• [EXERCISE OBJECTIVE] Locate the line containing "html: none ->" in the entries below, then retype it and every later line exactly, leaving out pictures.

Stored items:
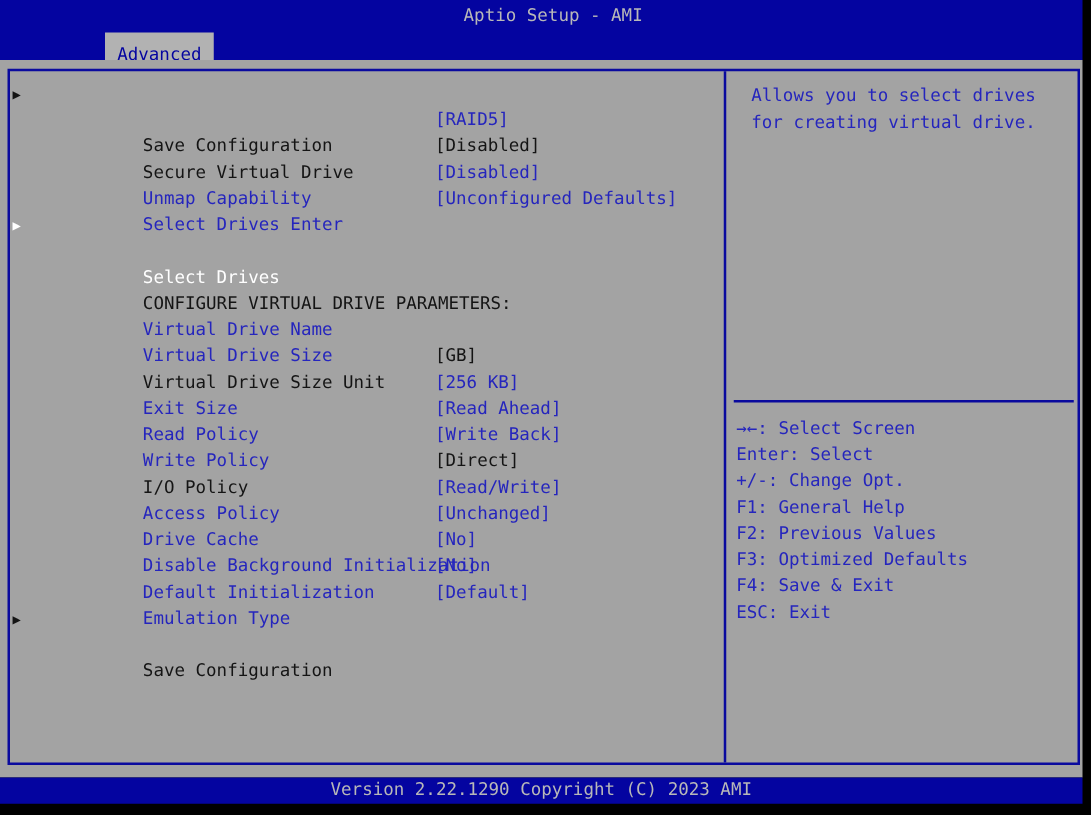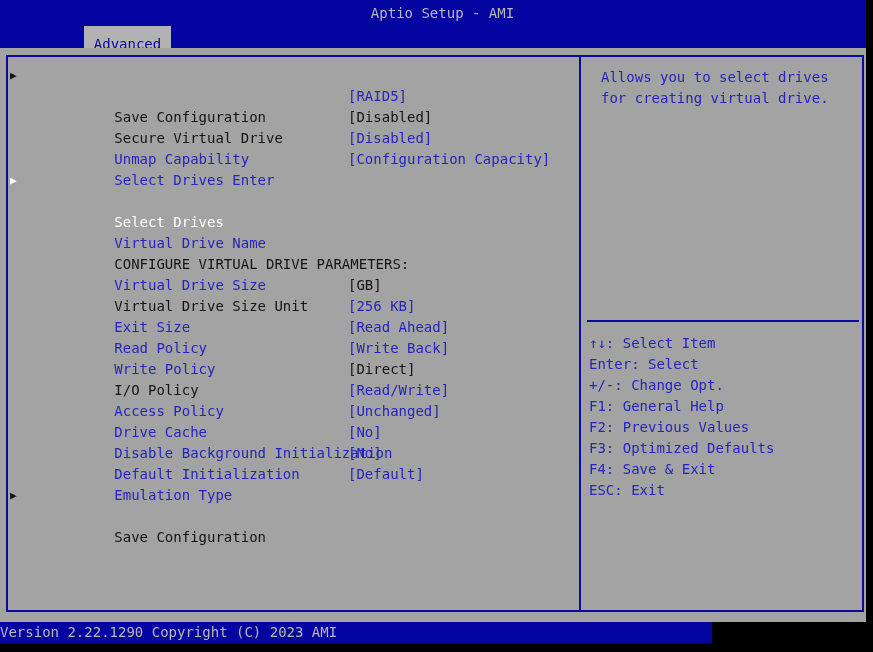"[Configuration Capacity]" span.value { text: Configuration Capacity -> Unconfigured Defaults }
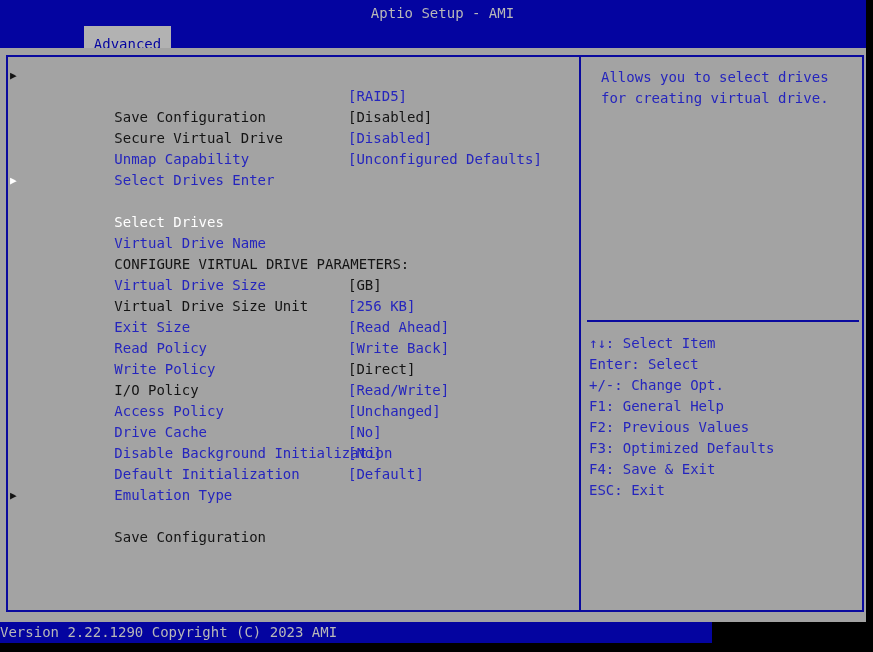"Virtual Drive Name" div.row { order: before "CONFIGURE VIRTUAL DRIVE PARAMETERS:" -> after "CONFIGURE VIRTUAL DRIVE PARAMETERS:" }
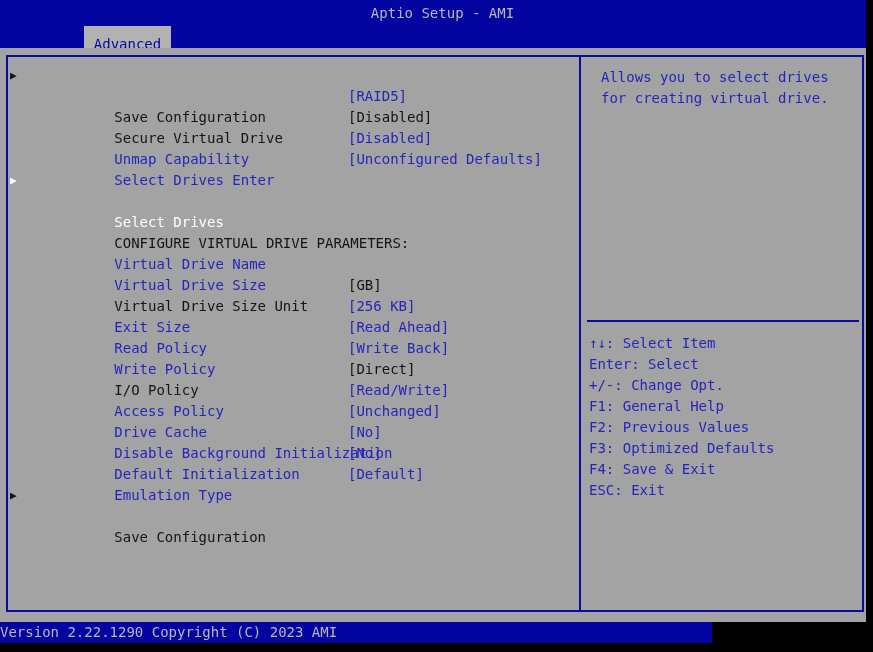"→←: Select Screen" div.legend-row { html: none -> <div>→←: Select Screen</div> }
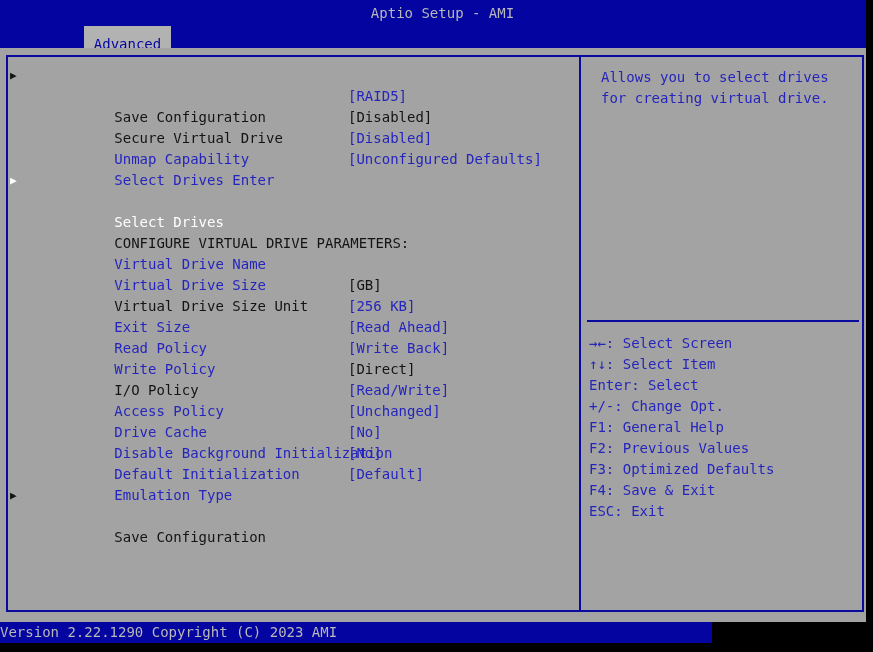"↑↓: Select Item" div.legend-row { html: <div>↑↓: Select Item</div> -> none }
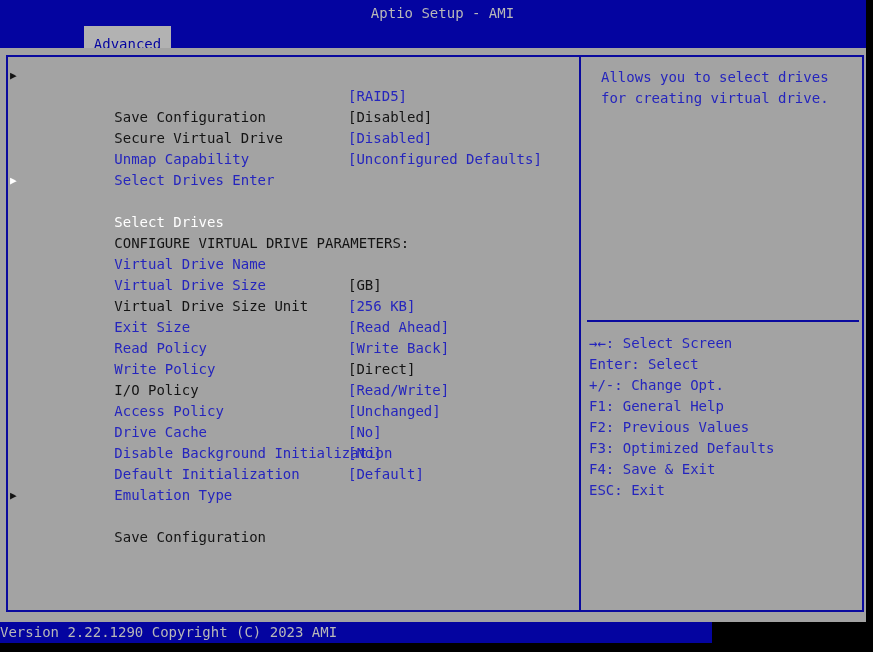"Version 2.22.1290 Copyright (C) 2023" .footer { text-align: left -> center; width: 712px -> 866px }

• [SOLUTION]
"→←: Select Screen" div.legend-row { html: none -> <div>→←: Select Screen</div> }
"↑↓: Select Item" div.legend-row { html: <div>↑↓: Select Item</div> -> none }
"Version 2.22.1290 Copyright (C) 2023" .footer { text-align: left -> center; width: 712px -> 866px }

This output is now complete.